» YOUR GOAL
Among the entries that follow, how many lines contain the word "spread"? Give the number alone.

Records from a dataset
***

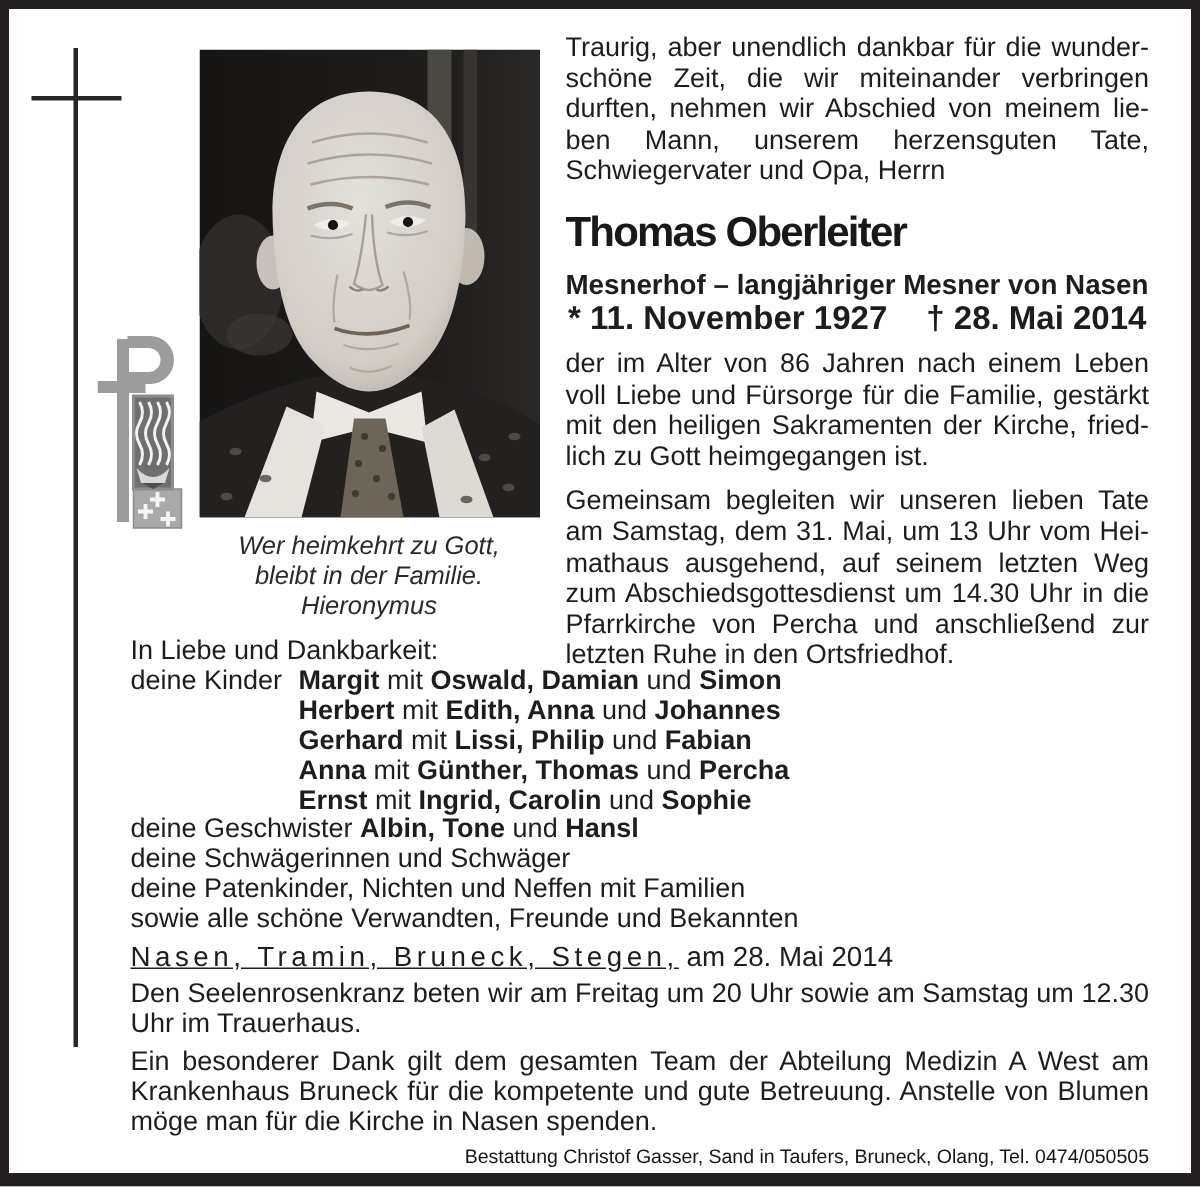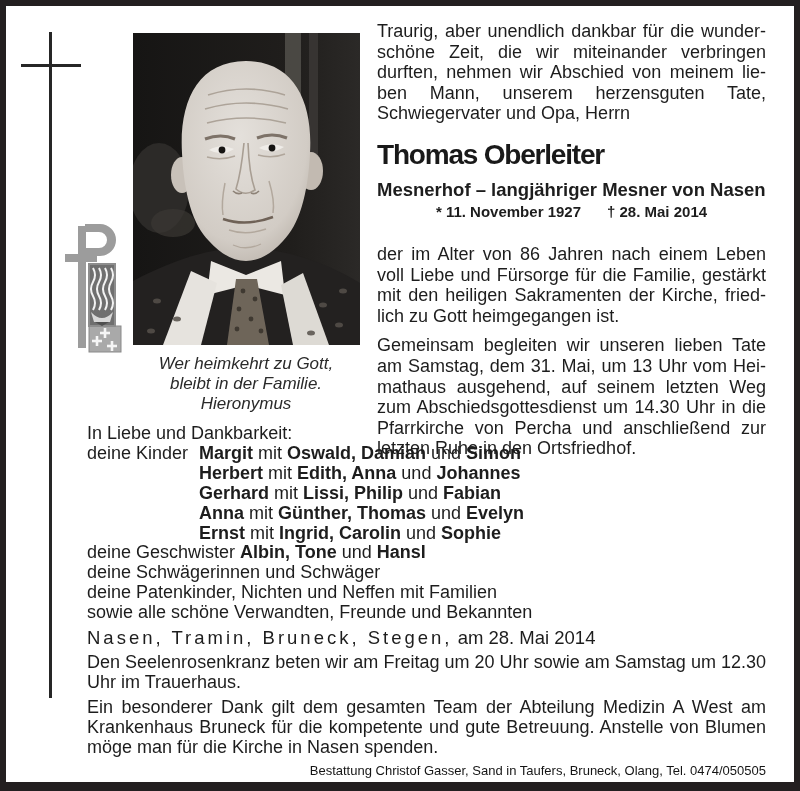--- a/index.html
+++ b/index.html
@@ -24,7 +24,7 @@
   .deceased-name{margin:6px 0 2px 0;font-size:28px;line-height:44px;font-weight:700;
     letter-spacing:-1.2px;white-space:nowrap;color:#191919;}
   .deceased-role{font-weight:700;font-size:18.5px;line-height:21px;text-align:left;margin-bottom:1px;}
-  .deceased-dates{font-weight:700;font-size:15px;line-height:22px;text-align:center;margin-bottom:21px;}
+  .deceased-dates{font-weight:700;font-size:22px;line-height:22px;text-align:center;margin-bottom:9px;}
   .deceased-dates .death{margin-left:26px;}
   
   .lower{position:absolute;left:81px;top:418px;width:679px;font-size:18px;line-height:19.9px;}

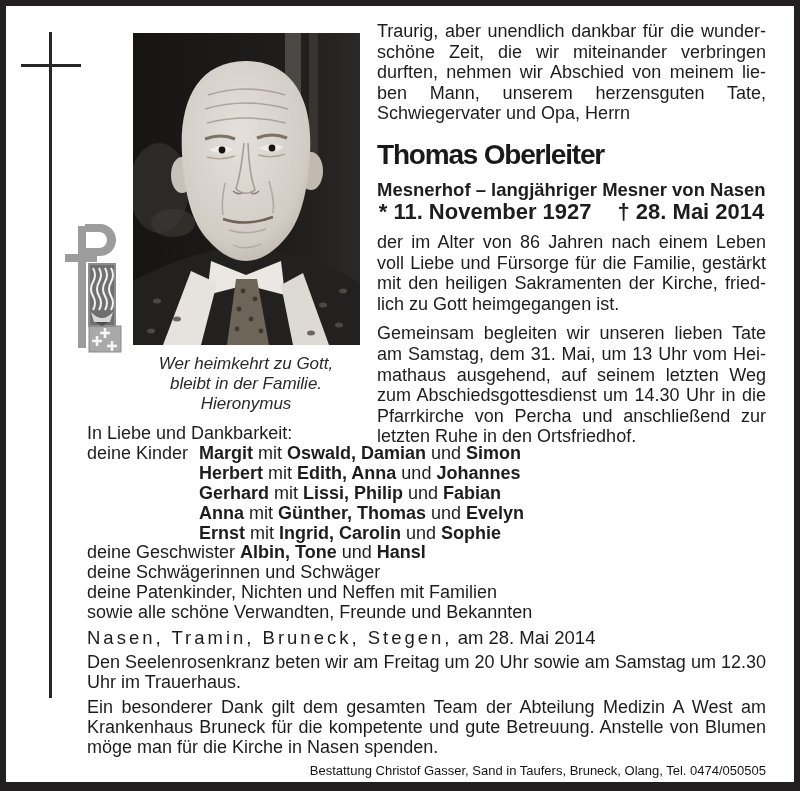--- a/index.html
+++ b/index.html
@@ -179,7 +179,7 @@
         <div><span class="b">Margit</span><span> mit </span><span class="b">Oswald, Damian</span><span> und </span><span class="b">Simon</span></div>
         <div><span class="b">Herbert</span><span> mit </span><span class="b">Edith, Anna</span><span> und </span><span class="b">Johannes</span></div>
         <div><span class="b">Gerhard</span><span> mit </span><span class="b">Lissi, Philip</span><span> und </span><span class="b">Fabian</span></div>
-        <div><span class="b">Anna</span><span> mit </span><span class="b">Günther, Thomas</span><span> und </span><span class="b">Evelyn</span></div>
+        <div><span class="b">Anna</span><span> mit </span><span class="b">Günther, Thomas</span><span> und </span><span class="b">Percha</span></div>
         <div><span class="b">Ernst</span><span> mit </span><span class="b">Ingrid, Carolin</span><span> und </span><span class="b">Sophie</span></div>
       </div>
     </div>

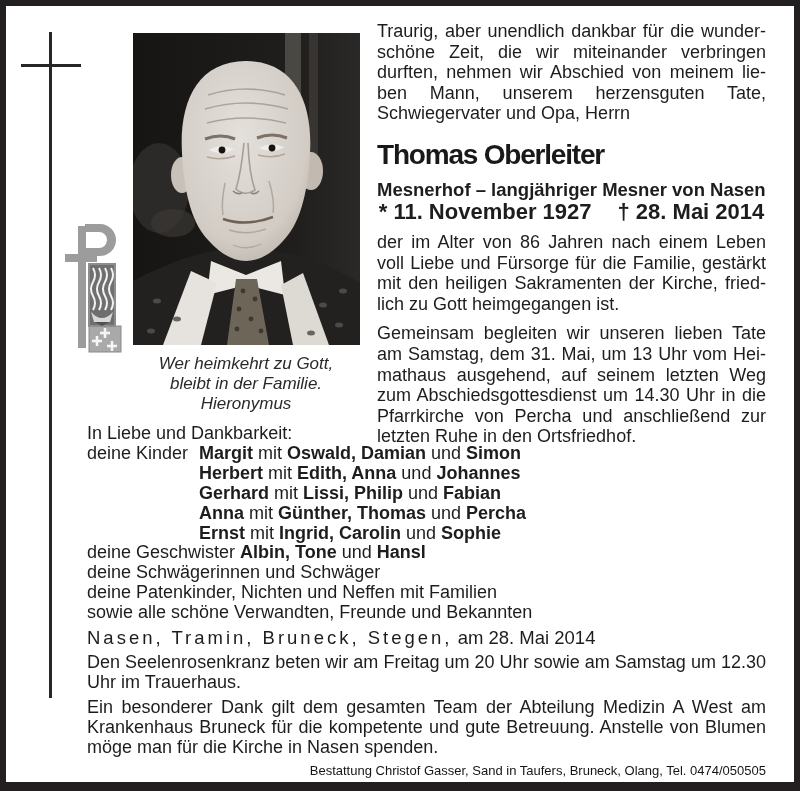--- a/index.html
+++ b/index.html
@@ -33,7 +33,7 @@
   .fam-val{flex:1;}
   .b{font-weight:700;}
   .places{margin-top:5px;font-size:18.5px;}
-  .places .spread{letter-spacing:3px;}
+  .places .spread{letter-spacing:3px;text-decoration:underline;}
   .lower p{margin:5px 0 0 0;text-align:justify;}
   .funeral-home{margin-top:3px;text-align:right;font-size:13px;color:#151515;}
 </style>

***

» REPLY
2